🤖 AI Summary
Fine-grained few-shot learning (FGFSL) commonly assumes deeper backbones (e.g., ResNet12) are inherently superior, leading to the underutilization of shallow networks like ConvNet-4. Method: This paper challenges the “depth implies stronger representation” assumption and proposes the Location-Aware Constellation Network (LCN-4), a lightweight ConvNet-4 variant enhanced with explicit positional modeling. Its core innovations include: (1) a location-aware feature clustering module that incorporates spatial structural priors; and (2) a unified grid-based positional encoding compensation mechanism coupled with frequency-domain positional embeddings to recover absolute and relative spatial information lost in standard convolutions. Results: Evaluated on three fine-grained few-shot benchmarks, LCN-4 significantly outperforms existing ConvNet-4 baselines and matches or exceeds state-of-the-art ResNet12-based methods—demonstrating that shallow architectures, when augmented with principled position awareness, achieve competitive fine-grained discriminative power.
📝 Abstract
Deep learning has witnessed the extensive utilization across a wide spectrum of domains, including fine-grained few-shot learning (FGFSL) which heavily depends on deep backbones. Nonetheless, shallower deep backbones such as ConvNet-4, are not commonly preferred because they're prone to extract a larger quantity of non-abstract visual attributes. In this paper, we initially re-evaluate the relationship between network depth and the ability to fully encode few-shot instances, and delve into whether shallow deep architecture could effectuate comparable or superior performance to mainstream deep backbone.
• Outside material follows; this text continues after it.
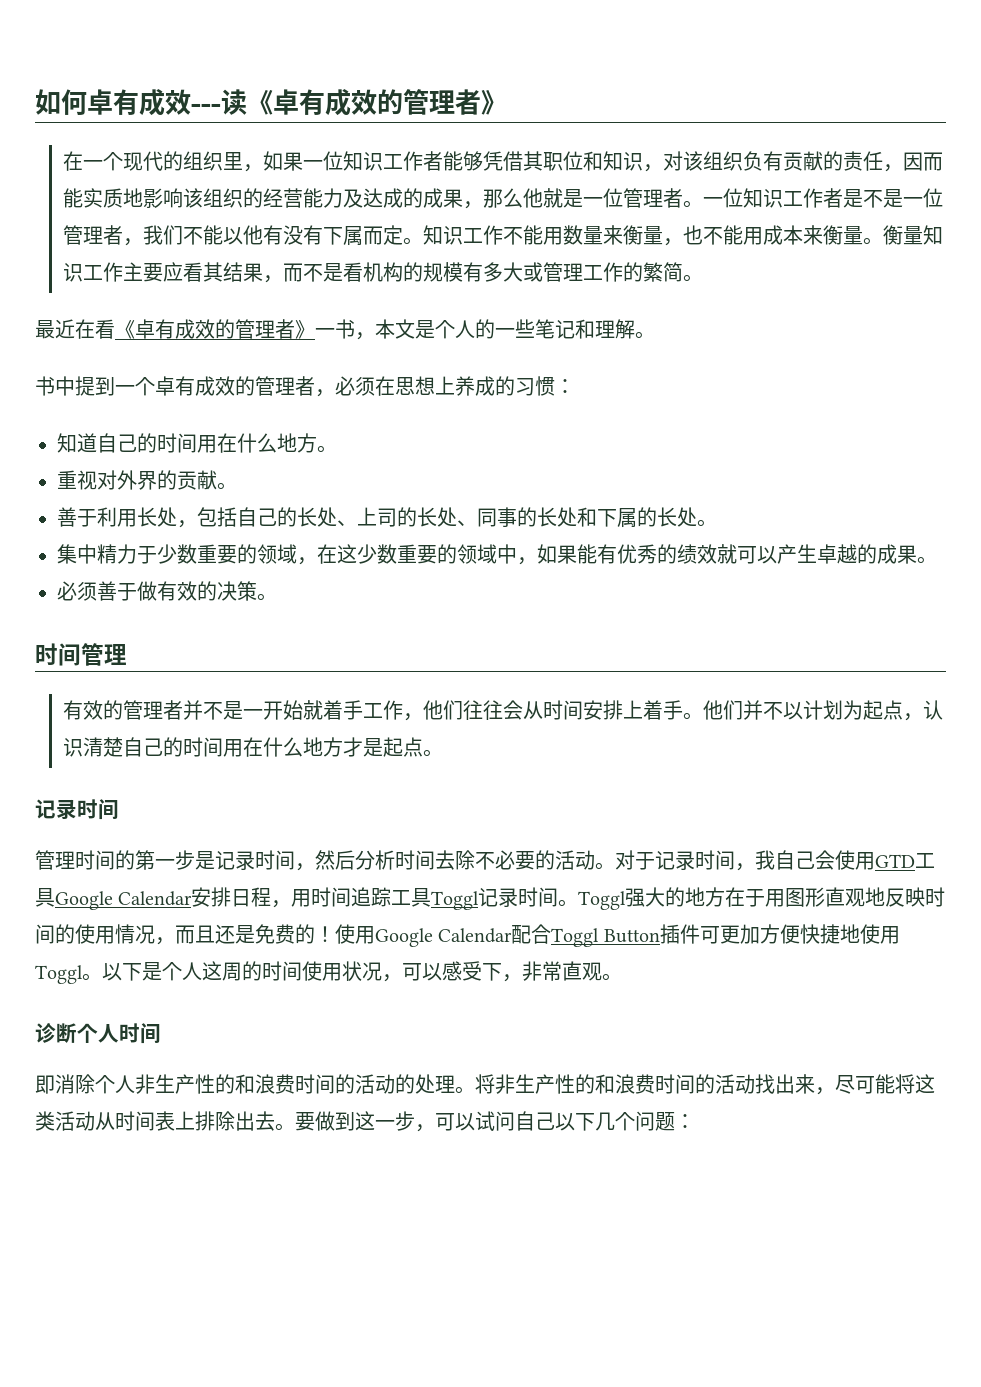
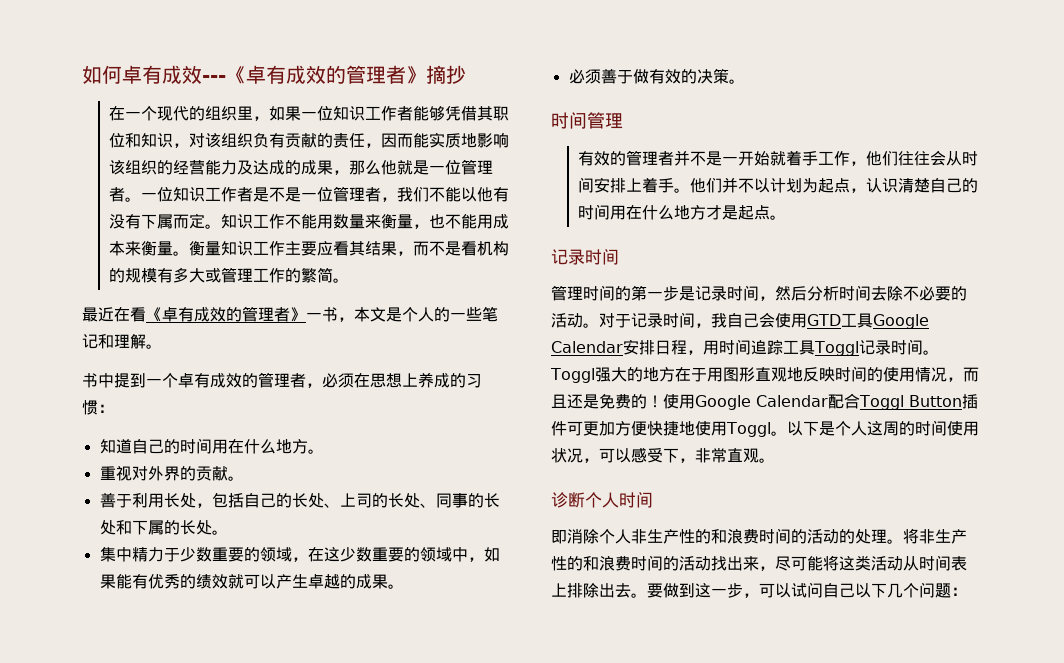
[221,89,507,116] 读《卓有成效的管理者》 -> [226,65,466,84] 《卓有成效的管理者》摘抄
Fueled by the inspiration from vanilla ConvNet-4, we introduce a location-aware constellation network (LCN-4), equipped with a cutting-edge location-aware feature clustering module. This module can proficiently encoder and integrate spatial feature fusion, feature clustering, and recessive feature location, thereby significantly minimizing the overall loss. Specifically, we innovatively put forward a general grid position encoding compensation to effectively address the issue of positional information missing during the feature extraction process of specific ordinary convolutions. Additionally, we further propose a general frequency domain location embedding technique to offset for the location loss in clustering features. We have carried out validation procedures on three representative fine-grained few-shot benchmarks. Relevant experiments have established that LCN-4 notably outperforms the ConvNet-4 based State-of-the-Arts and achieves performance that is on par with or superior to most ResNet12-based methods, confirming the correctness of our conjecture.